» **RECORDS TO USE**
----
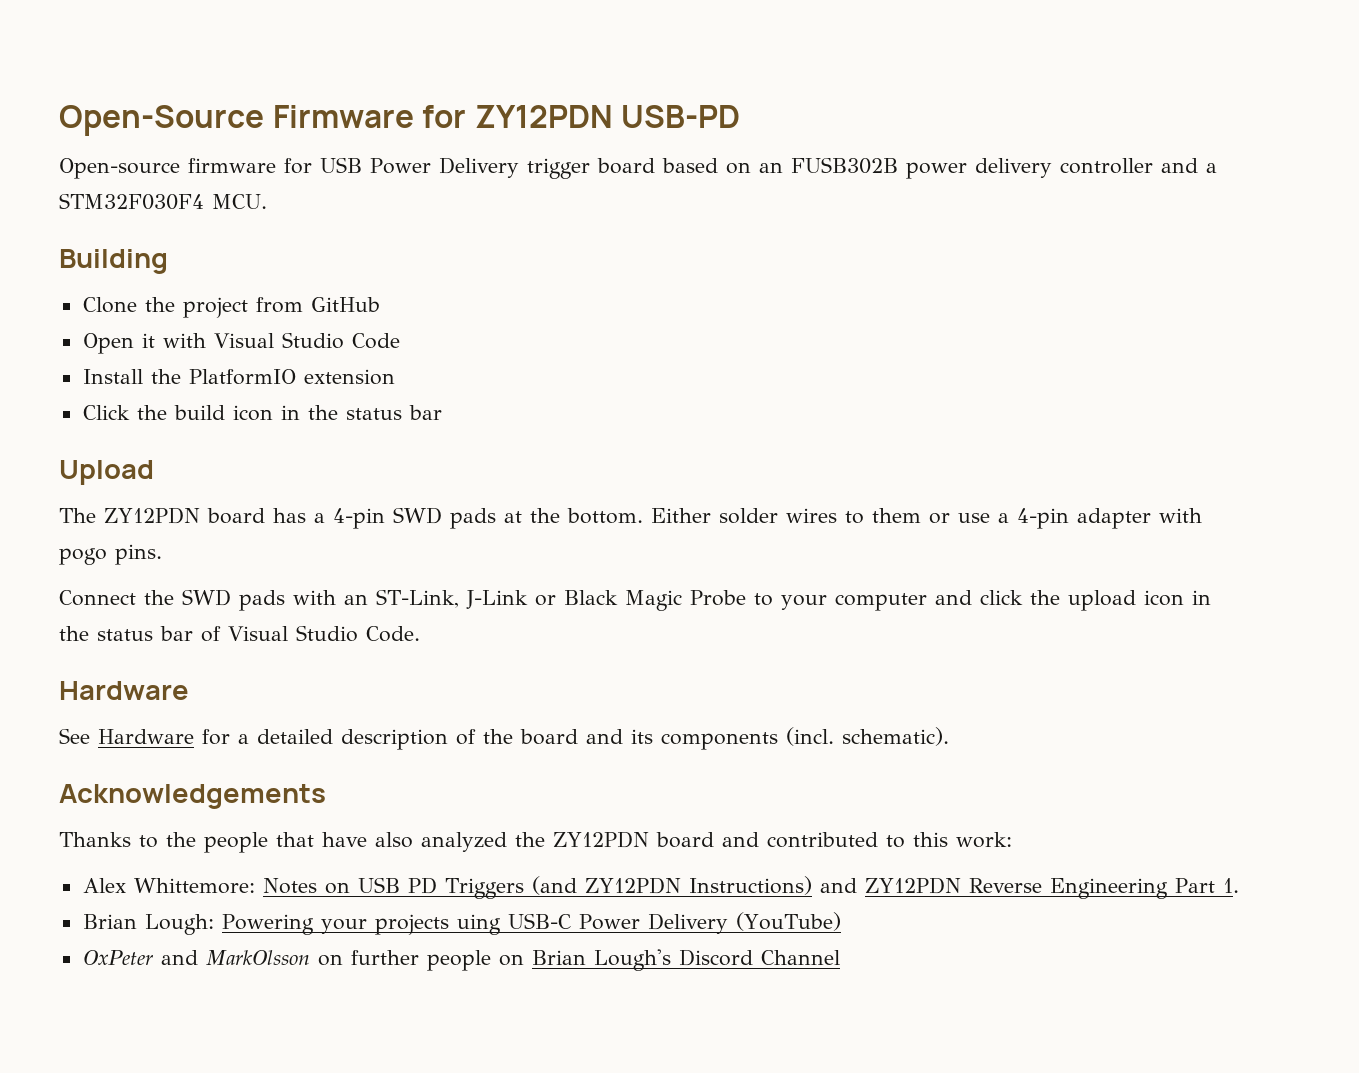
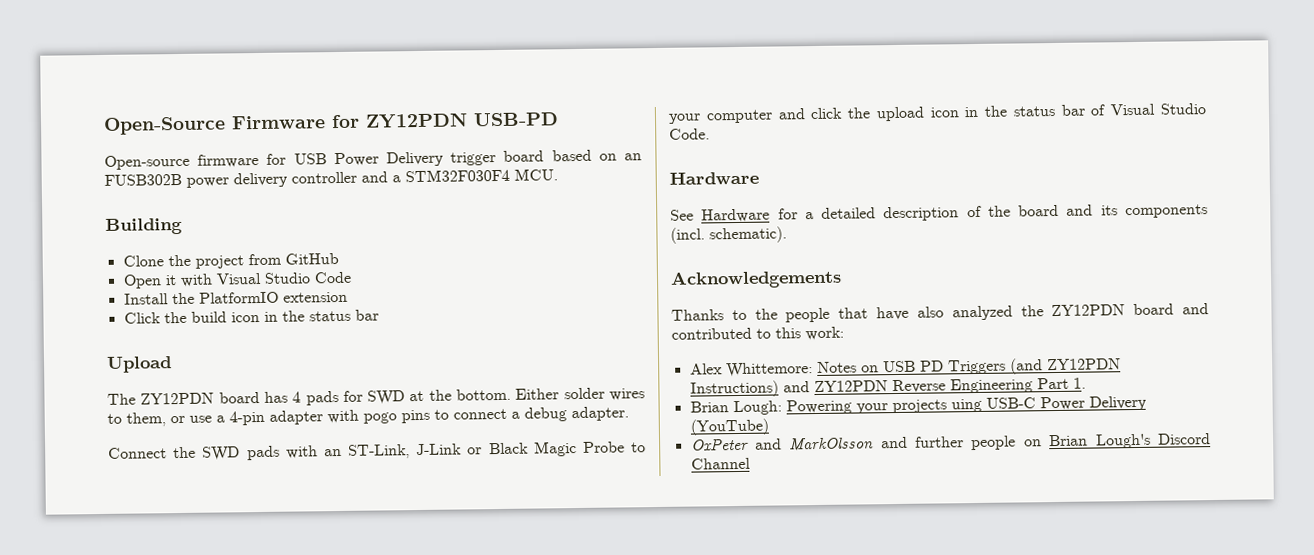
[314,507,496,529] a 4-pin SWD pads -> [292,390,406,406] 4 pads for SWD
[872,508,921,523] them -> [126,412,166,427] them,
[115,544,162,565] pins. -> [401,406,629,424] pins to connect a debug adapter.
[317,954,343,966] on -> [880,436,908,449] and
----
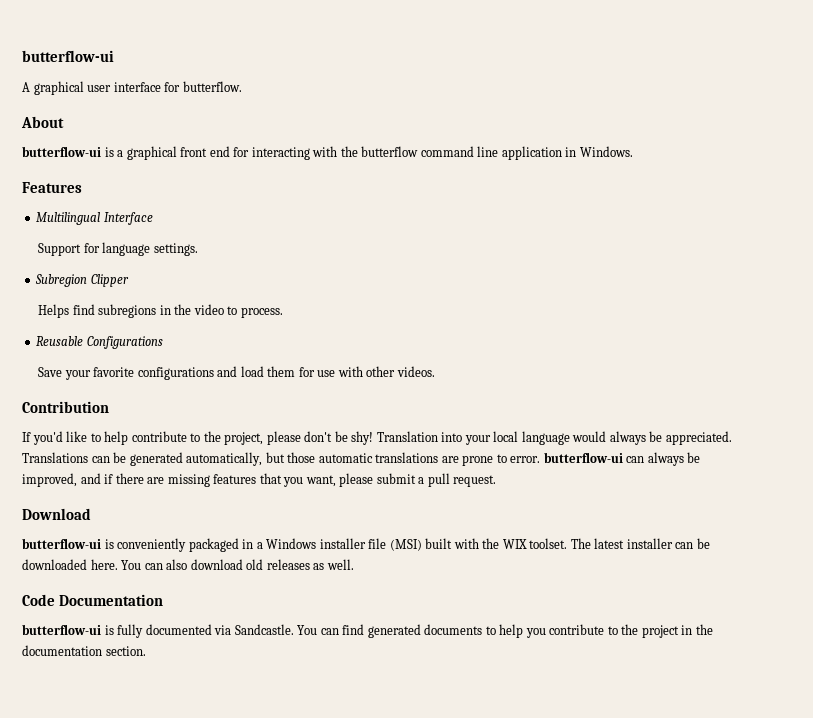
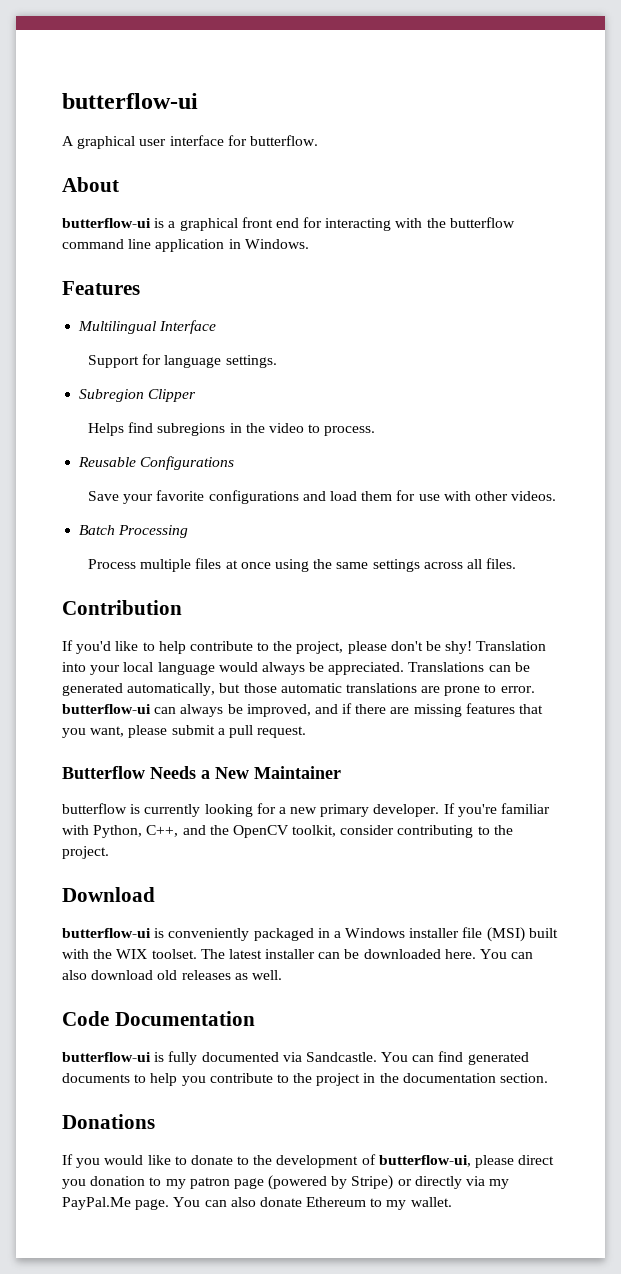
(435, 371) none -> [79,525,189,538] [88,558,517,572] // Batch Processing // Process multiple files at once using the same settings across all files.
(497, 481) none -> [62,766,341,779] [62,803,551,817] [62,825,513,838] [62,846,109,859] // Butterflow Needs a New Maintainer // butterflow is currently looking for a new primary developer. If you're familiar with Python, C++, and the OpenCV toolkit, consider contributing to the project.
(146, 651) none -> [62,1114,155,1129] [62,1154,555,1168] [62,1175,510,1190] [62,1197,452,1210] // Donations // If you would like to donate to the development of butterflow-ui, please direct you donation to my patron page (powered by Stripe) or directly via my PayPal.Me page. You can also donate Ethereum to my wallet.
----
» **TASK REQUIREMENTS**
Reproduce exactly the lines above from the line with "[115,544,162,565] pins. ->" to the line with "[317,954,343,966] on -> [880,436,908,449] and", including both, and add nothing.

» **WRITTEN REPLY**
[115,544,162,565] pins. -> [401,406,629,424] pins to connect a debug adapter.
[317,954,343,966] on -> [880,436,908,449] and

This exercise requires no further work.